Mereka sangat mencintai bangsa dan tanah air mereka. Mereka giat, militan, dan
ikhlas menjalankan keyakinan mereka. Sayang sekali, keahlian mereka dalam
bidang keagamaan, tidak menolong mereka untuk menjauhkan diri mereka dari
kejahatan, dan akal mereka tak mampu menolong mereka untuk menghindar dari
dosa-dosa, dan keikhlasan mereka tidak membimbing mereka kepada jalan kebaikan.

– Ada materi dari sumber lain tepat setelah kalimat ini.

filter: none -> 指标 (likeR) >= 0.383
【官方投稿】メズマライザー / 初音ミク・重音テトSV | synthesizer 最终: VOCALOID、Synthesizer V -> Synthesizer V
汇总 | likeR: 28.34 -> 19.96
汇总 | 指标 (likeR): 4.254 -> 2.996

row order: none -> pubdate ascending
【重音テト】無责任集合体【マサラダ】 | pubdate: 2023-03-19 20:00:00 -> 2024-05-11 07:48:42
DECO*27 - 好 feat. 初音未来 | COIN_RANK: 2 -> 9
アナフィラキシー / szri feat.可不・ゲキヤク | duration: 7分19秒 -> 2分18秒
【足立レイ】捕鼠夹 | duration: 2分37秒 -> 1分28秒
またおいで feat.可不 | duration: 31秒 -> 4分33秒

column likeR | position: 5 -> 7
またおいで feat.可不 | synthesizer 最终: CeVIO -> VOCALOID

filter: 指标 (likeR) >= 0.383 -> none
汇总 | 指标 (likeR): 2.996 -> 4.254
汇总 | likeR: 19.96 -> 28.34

Mereka biasa bermusyawarah, tetapi justru musyawarah yang membawa mereka kepada
penyelewengan.
Dan tuan-tuan mereka, yaitu orang-orang
Romawi, adalah para ahli menjaga ketertiban, suatu ketertiban yang sangat
melelahkan mereka. Rakyat Yerusalem pada hari itu telah kehilangan segala
kriteria untuk menimbang setiap aksi, seolah-olah akal mereka telah tertutup.
Mereka seakan-akan seperti orang yang tidak pernah mengenal ajaran agama dan
akal budi.
Hari itu, semua orang Yahudi telah
bersepakat untuk menuntut menyalibkan Yesus kepada Penguasa Romawi, agar
dakwahnya dimusnahkan. Tetapi Kristus memanggil manusia ke dalam ketaatan
kepada suara hati nurani dalam segala hal yang mereka pikirkan dan perbuat. Dan
apabila mereka berkeinginan untuk menyalibkan Yesus, mereka sebenarnya telah
menyalibkan hati nurani seluruh kemanusiaan dan hendak memadamkan cahayanya.

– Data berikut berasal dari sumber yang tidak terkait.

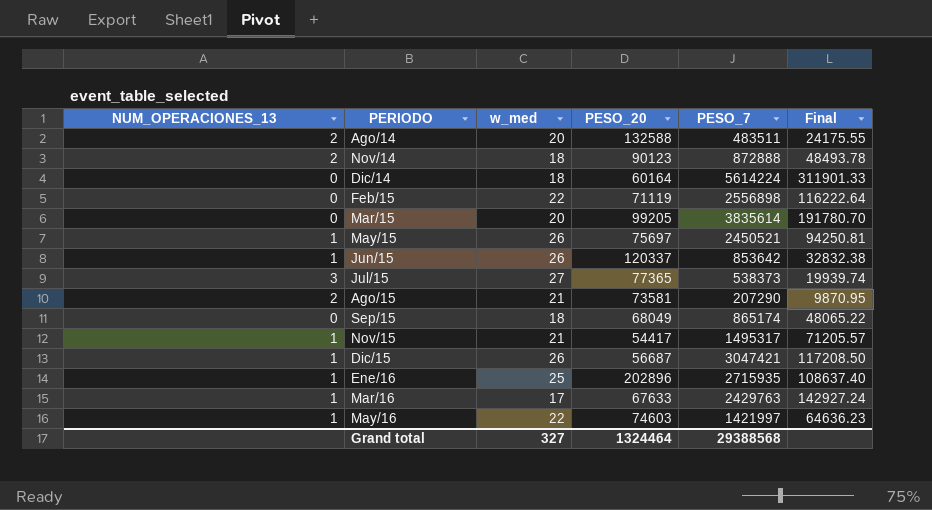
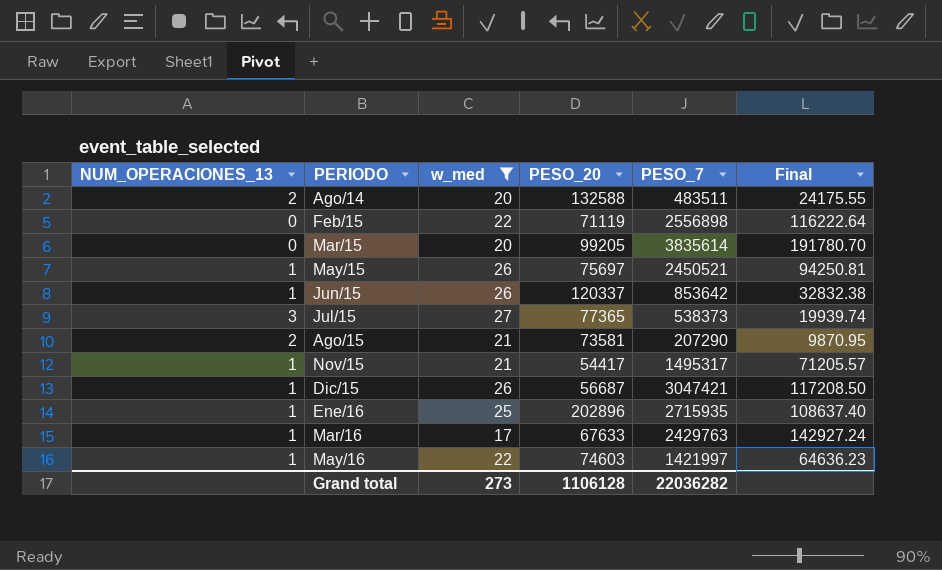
filter: none -> w_med != 18
Grand total | w_med: 327 -> 273
Grand total | PESO_20: 1324464 -> 1106128
Grand total | PESO_7: 29388568 -> 22036282

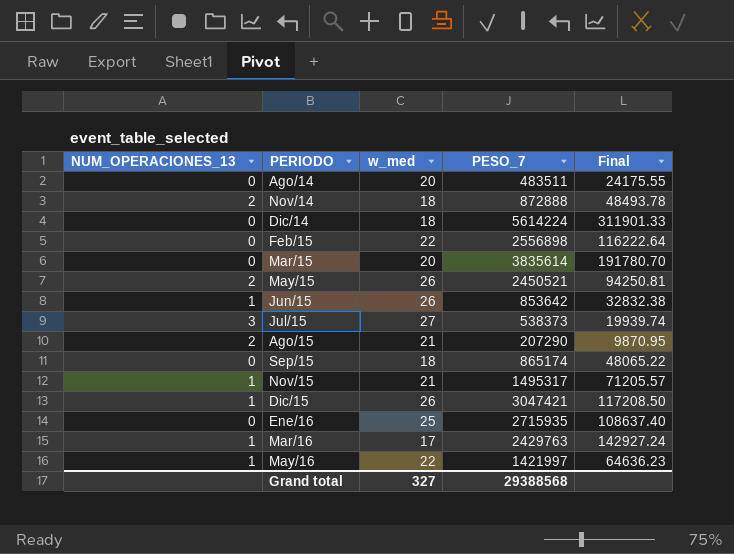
filter: w_med != 18 -> none
column PESO_20 | position: 4 -> none
Ago/14 | NUM_OPERACIONES_13: 2 -> 0
May/15 | NUM_OPERACIONES_13: 1 -> 2
Ene/16 | NUM_OPERACIONES_13: 1 -> 0
Grand total | w_med: 273 -> 327
Grand total | PESO_7: 22036282 -> 29388568

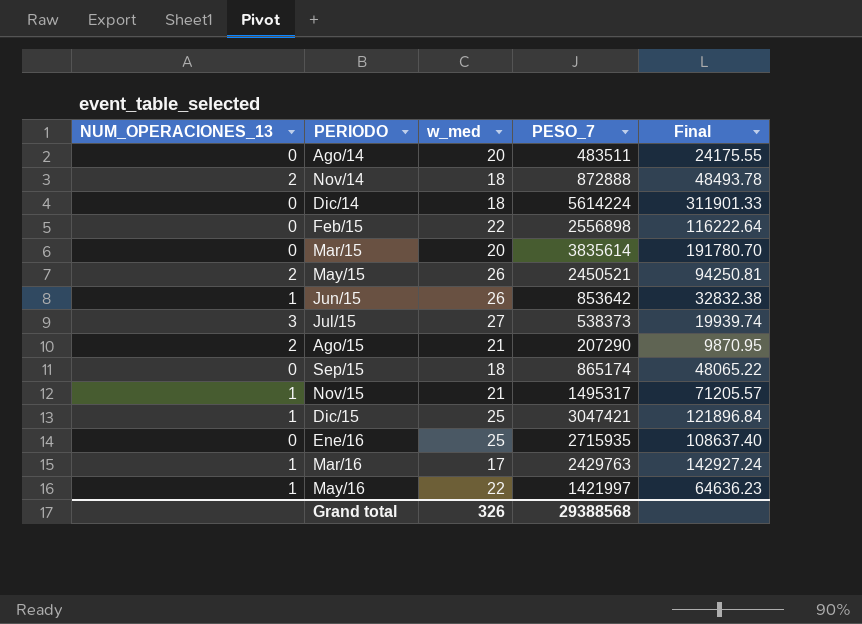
Dic/15 | w_med: 26 -> 25
Dic/15 | Final: 117208.50 -> 121896.84
Grand total | w_med: 327 -> 326

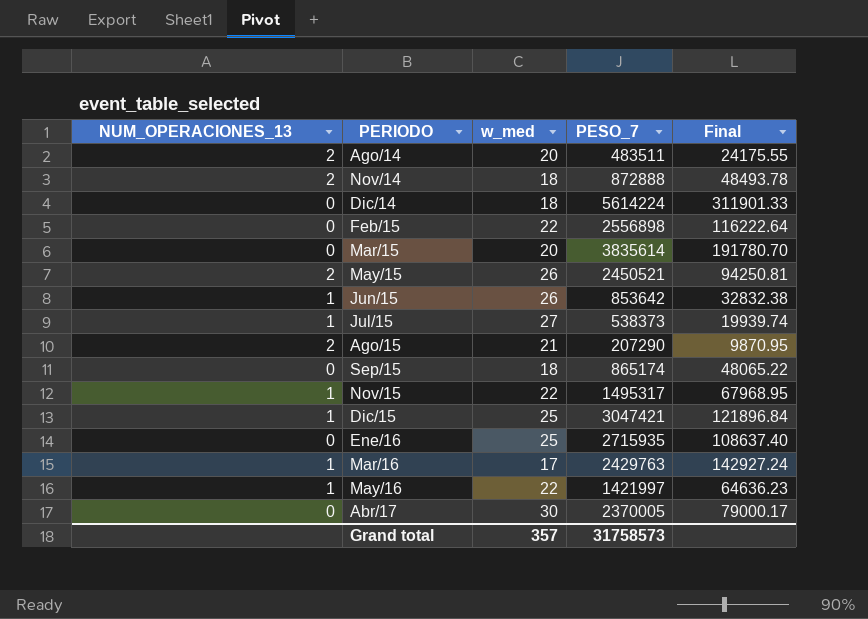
Ago/14 | NUM_OPERACIONES_13: 0 -> 2
Jul/15 | NUM_OPERACIONES_13: 3 -> 1
Nov/15 | w_med: 21 -> 22
Nov/15 | Final: 71205.57 -> 67968.95
row Abr/17: none -> 0 | 30 | 2370005 | 79000.17
Grand total | w_med: 326 -> 357
Grand total | PESO_7: 29388568 -> 31758573

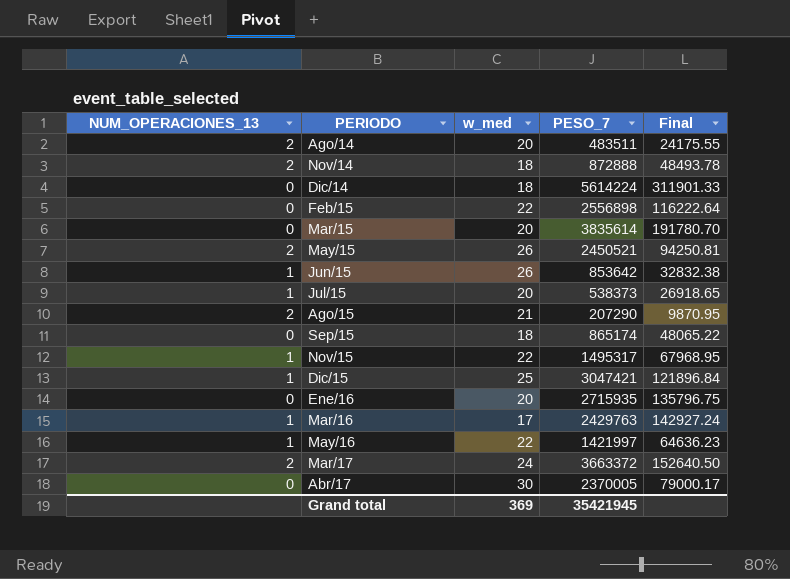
Jul/15 | w_med: 27 -> 20
Jul/15 | Final: 19939.74 -> 26918.65
Ene/16 | w_med: 25 -> 20
Ene/16 | Final: 108637.40 -> 135796.75
row Mar/17: none -> 2 | 24 | 3663372 | 152640.50
Grand total | w_med: 357 -> 369
Grand total | PESO_7: 31758573 -> 35421945

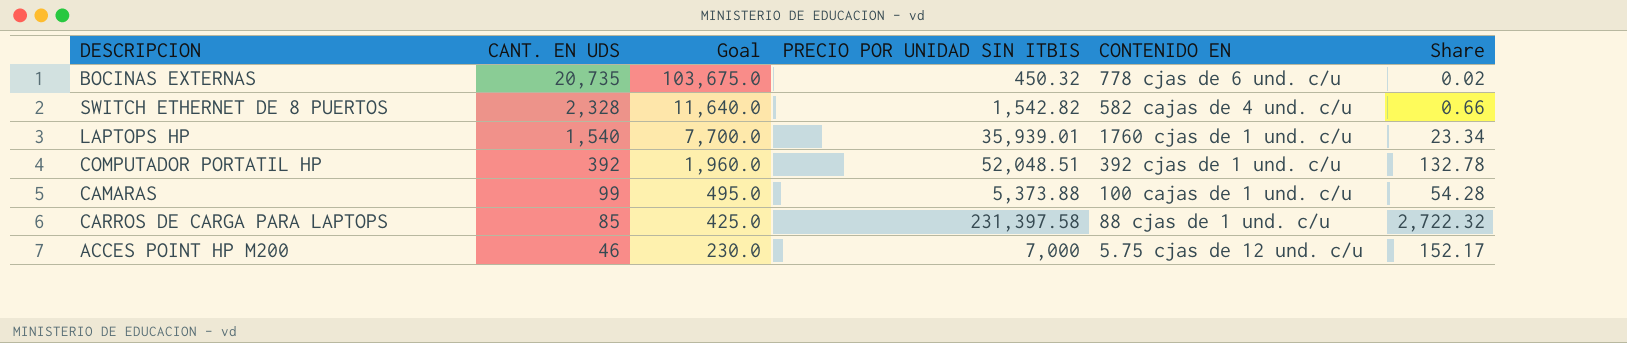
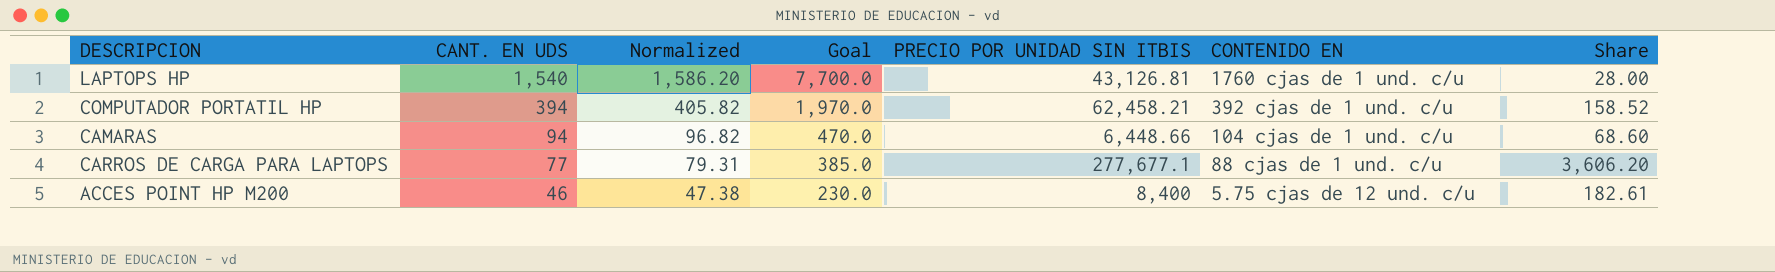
column Normalized | formula: none -> [CANT. EN UDS] * 1.03
row BOCINAS EXTERNAS: 20,735 | 103,675.0 | 450.32 | 778 cjas de 6 und. c/u | 0.02 -> none
row SWITCH ETHERNET DE 8 PUERTOS: 2,328 | 11,640.0 | 1,542.82 | 582 cajas de 4 und. c/u | 0.66 -> none
LAPTOPS HP | PRECIO POR UNIDAD SIN ITBIS: 35,939.01 -> 43,126.81
LAPTOPS HP | Share: 23.34 -> 28.00
COMPUTADOR PORTATIL HP | CANT. EN UDS: 392 -> 394
COMPUTADOR PORTATIL HP | Goal: 1,960.0 -> 1,970.0
COMPUTADOR PORTATIL HP | PRECIO POR UNIDAD SIN ITBIS: 52,048.51 -> 62,458.21
COMPUTADOR PORTATIL HP | Share: 132.78 -> 158.52
CAMARAS | CANT. EN UDS: 99 -> 94
CAMARAS | Goal: 495.0 -> 470.0
CAMARAS | PRECIO POR UNIDAD SIN ITBIS: 5,373.88 -> 6,448.66
CAMARAS | CONTENIDO EN: 100 cajas de 1 und. c/u -> 104 cjas de 1 und. c/u
CAMARAS | Share: 54.28 -> 68.60
CARROS DE CARGA PARA LAPTOPS | CANT. EN UDS: 85 -> 77
CARROS DE CARGA PARA LAPTOPS | Goal: 425.0 -> 385.0
CARROS DE CARGA PARA LAPTOPS | PRECIO POR UNIDAD SIN ITBIS: 231,397.58 -> 277,677.1
CARROS DE CARGA PARA LAPTOPS | Share: 2,722.32 -> 3,606.20
ACCES POINT HP M200 | PRECIO POR UNIDAD SIN ITBIS: 7,000 -> 8,400
ACCES POINT HP M200 | Share: 152.17 -> 182.61

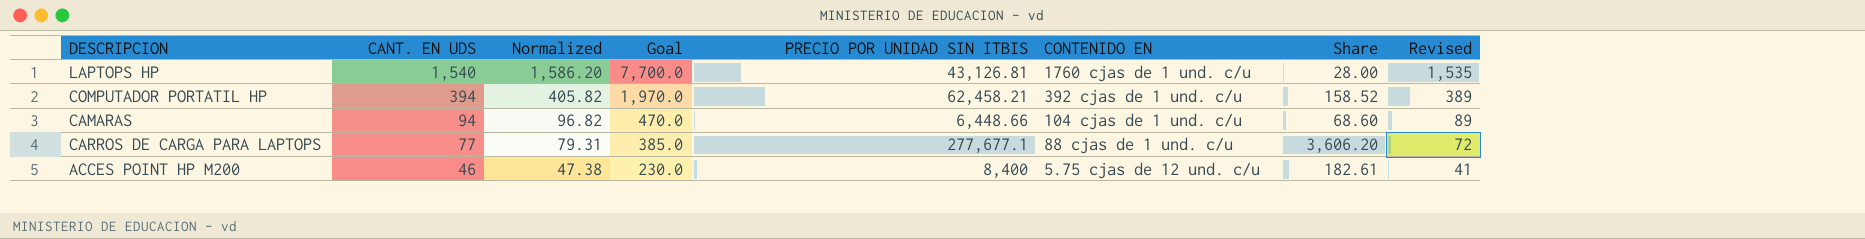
column Revised | formula: none -> [CANT. EN UDS] - 5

Mereka menganggap bahwa agama dan rasionalitas menuntut hal-hal yang lebih
tinggi daripada hati nurani mereka, tanpa membayangkan bahwa sebenarnya apabila
manusia telah kehilangan hati nurani, mereka tidak akan dapat menggantinya
dengan sesuatu yang lain. Sebab hati nurani adalah cahaya Ilahi dalam diri
manusia. Tanpa hati nurani yang membimbing, manusia segala kebaikan akan
hancur, segala kesalehan menjadi jahat, dan akal budi akan menjelma menjadi
kegoblokan.”
Demikianlah
Kamil Husain membuka bukunya, Qaryah
Dhalimah (Kota Yang Durhaka). Buku ini untuk
pertama kalinya diterjemahkan dalam bahasa Inggris oleh Kenneth Cragg berjudul City of Wrong: A Friday in Jerusalem.
Buku tersebut diterbitkan
setahun setelah ‘Abqariyyat al-Masih dan tampaknya meneruskan ide al-‘Aqqad
mengenai “hati nurani”. Tema “hati nurani” ini tampak dari pesan seluruh
bukunya yang ditulis dalam bentuk novel yang sedang kita bahas.
Pada
hemat Husain, penyaliban Kristus terjadi karena kebutaan kolektif hati nurani
manusia. Yerusalem, tiba-tiba menjadi “kota durhaka”, ketika seluruh anak-anak
negeri itu buta hati dan nalar, kosong dari terang Ilahi. Itulah sebuah hari
Jumat, ketika wakil-wakil semua kelompok penduduk Yerusalem bermufakat untuk
menyalibkan Yesus. Mengapa hati nurani manusia tidak
berbicara sehingga penyaliban itu terjadi? Dimanakah hati nurani, sesuatu yang
paling berharga yang ditiupkan Allah saat anak manusia diciptakan, pada waktu
itu? Jawabnya, hati nurani itu tetap ada, tetapi terdesak oleh ketakutan untuk
berpihak terang-terangan kepada Kristus, Sang Kebenaran itu sendiri.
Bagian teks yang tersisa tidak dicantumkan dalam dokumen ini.